Diagnostics (Basel). 2023 Oct 31;13(21):3352. doi: 10.3390/diagnostics13213352.

Abstract

Influenza has been a stationary disease in Mexico since 2009, and this causes a high cost for the national public health system, including its detection using RT-qPCR tests, treatments, and absenteeism in the workplace. Despite influenza's relevance, the main clinical features to detect the disease defined by international institutions like the World Health Organization (WHO) and the United States Centers for Disease Control and Prevention (CDC) do not follow the same pattern in all populations.
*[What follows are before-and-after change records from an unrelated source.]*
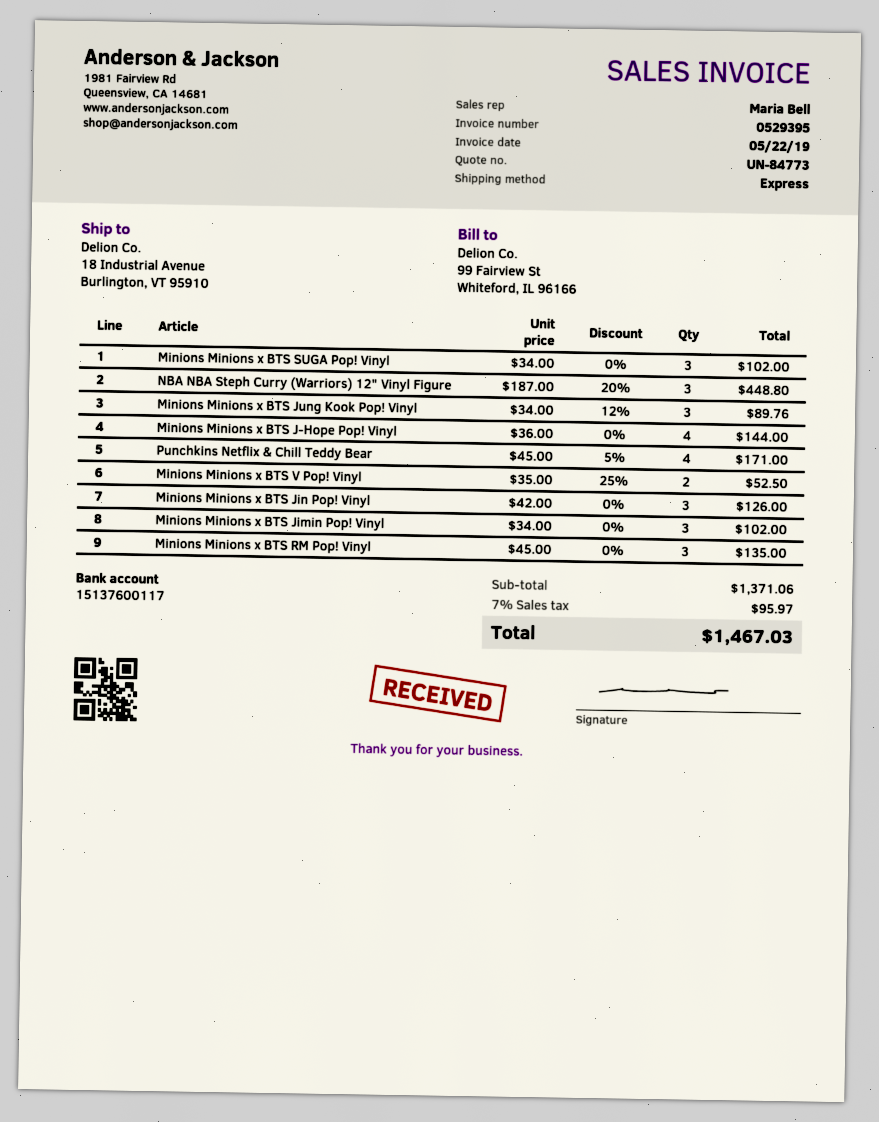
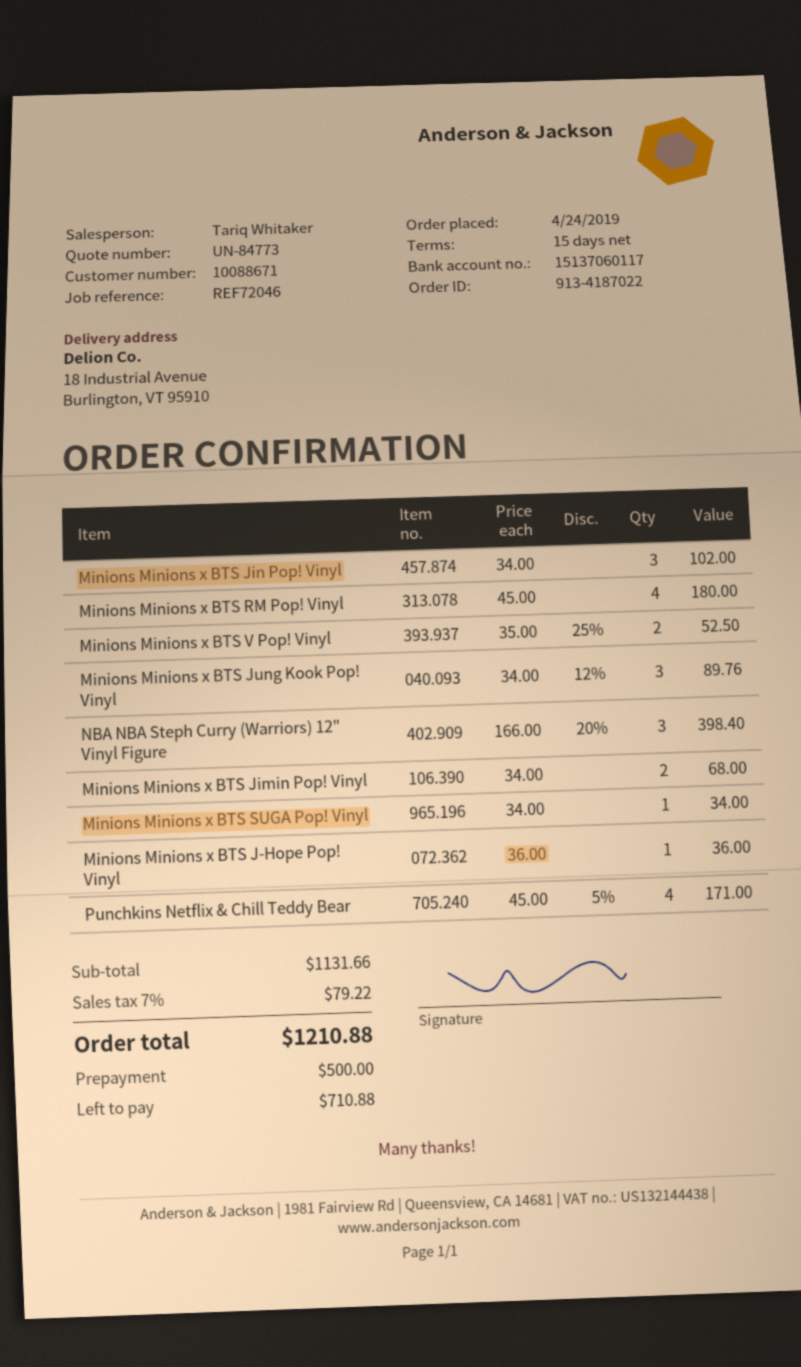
sales rep: Maria Bell -> Tariq Whitaker
bank account: 15137600117 -> 15137060117
Minions Minions x BTS SUGA Pop! Vinyl: 3 x 34.00 = 102.00 -> 1 x 34.00 = 34.00
NBA NBA Steph Curry (Warriors) 12" Vinyl Figure: 3 x 187.00 - 20% = 448.80 -> 3 x 166.00 - 20% = 398.40
Minions Minions x BTS J-Hope Pop! Vinyl: 4 x 36.00 = 144.00 -> 1 x 36.00 = 36.00
Minions Minions x BTS Jin Pop! Vinyl: 3 x 42.00 = 126.00 -> 3 x 34.00 = 102.00
Minions Minions x BTS Jimin Pop! Vinyl: 3 x 34.00 = 102.00 -> 2 x 34.00 = 68.00
Minions Minions x BTS RM Pop! Vinyl: 3 x 45.00 = 135.00 -> 4 x 45.00 = 180.00
subtotal: 1371.06 -> 1131.66
tax: 7% = 95.97 -> 7% = 79.22
total: 1467.03 -> 1210.88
The aim of this work is to find a machine learning method to facilitate decision making in the clinical differentiation between positive and negative influenza patients, based on their symptoms and demographic features. The research sample consisted of 15480 records, including clinical and demographic data of patients with a positive/negative RT-qPCR influenza tests, from 2010 to 2020 in the public healthcare institutions of Mexico City. The performance of the methods for classifying influenza cases were evaluated with indices like accuracy, specificity, sensitivity, precision, the f1-measure and the area under the curve (AUC). Results indicate that random forest and bagging classifiers were the best supervised methods; they showed promise in supporting clinical diagnosis, especially in places where performing molecular tests might be challenging or not feasible.

Keywords: artificial intelligence; decision support system; influenza; machine learning; medical diagnosis.

Grants and funding

This research received no external funding.